We previously established a model to study CD8 + T cell (T CD8 )-based adoptive immunotherapy of cancer using line SV11 mice that develop choroid plexus tumors in the brain due to transgenic expression of Simian Virus 40 large T antigen (Tag). These mice are tolerant to the three dominant T CD8 -recognized Tag epitopes I, II/III and IV. However, adoptive transfer of spleen cells from naïve C57BL/6 (B6) mice prolongs SV11 survival following T CD8 priming against the endogenous Tag epitope IV. In addition, survival of SV11 mice is dramatically increased following transfer of lymphocytes from Tag-immune B6 mice. In the current study, we compared the kinetics and magnitude of Tag-specific T CD8 accumulation at the tumor site following adoptive transfer with a high dose of either Tag-immune or naïve donor cells or decreasing doses of Tag-immune lymphocytes.
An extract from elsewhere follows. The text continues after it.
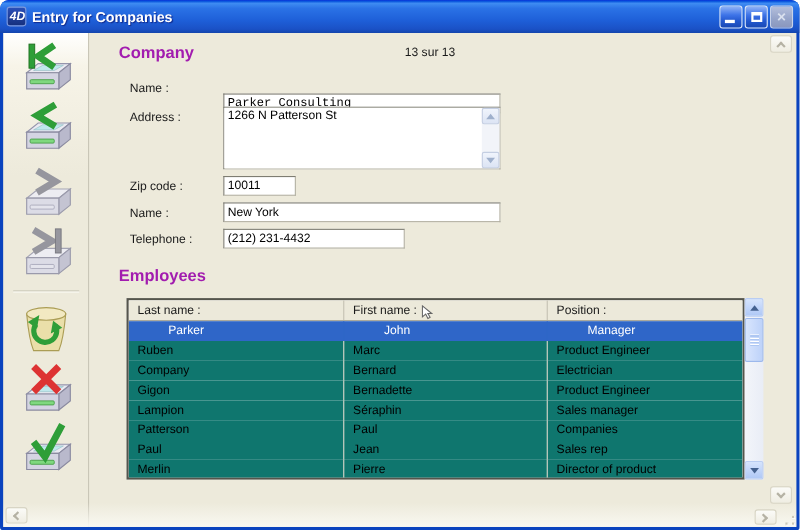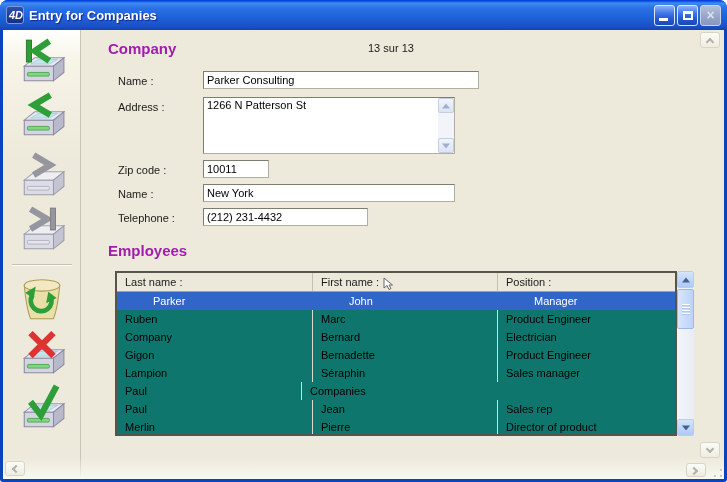"Parker Consulting" input.tin { font-family: none -> Liberation Mono, monospace; top: 41px -> 55px; width: 276px -> 252px }
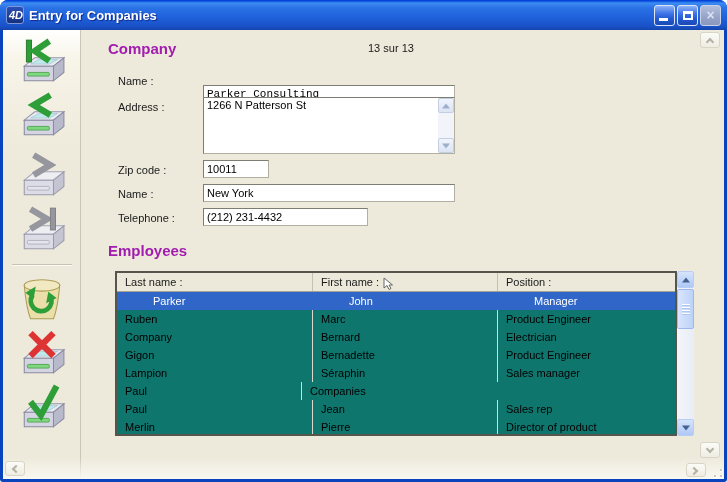"Patterson" div.c { html: none -> <div>Patterson</div> }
Following adoptive transfer of Tag-immune cells, epitope I- and IV-specific T CD8 accumulated to high levels in the brain of SV11 mice, peaking at 5–7 days, while epitope IV-specific T CD8 derived from naïve donors required three weeks to achieve peak levels. A similar delay in the peak of epitope IV-specific T CD8 accumulation was observed when tenfold fewer Tag-immune donor cells were administered, reducing control of tumor progression. These results suggest that efficient and prolonged control of established autochthonous tumors is associated with high-level early accumulation of adoptively transferred T cells. We also provide evidence that although multiple specificities are represented in the Tag immune donor lymphocytes, epitope IV-specific donor T CD8 play a predominant role in control of tumor growth.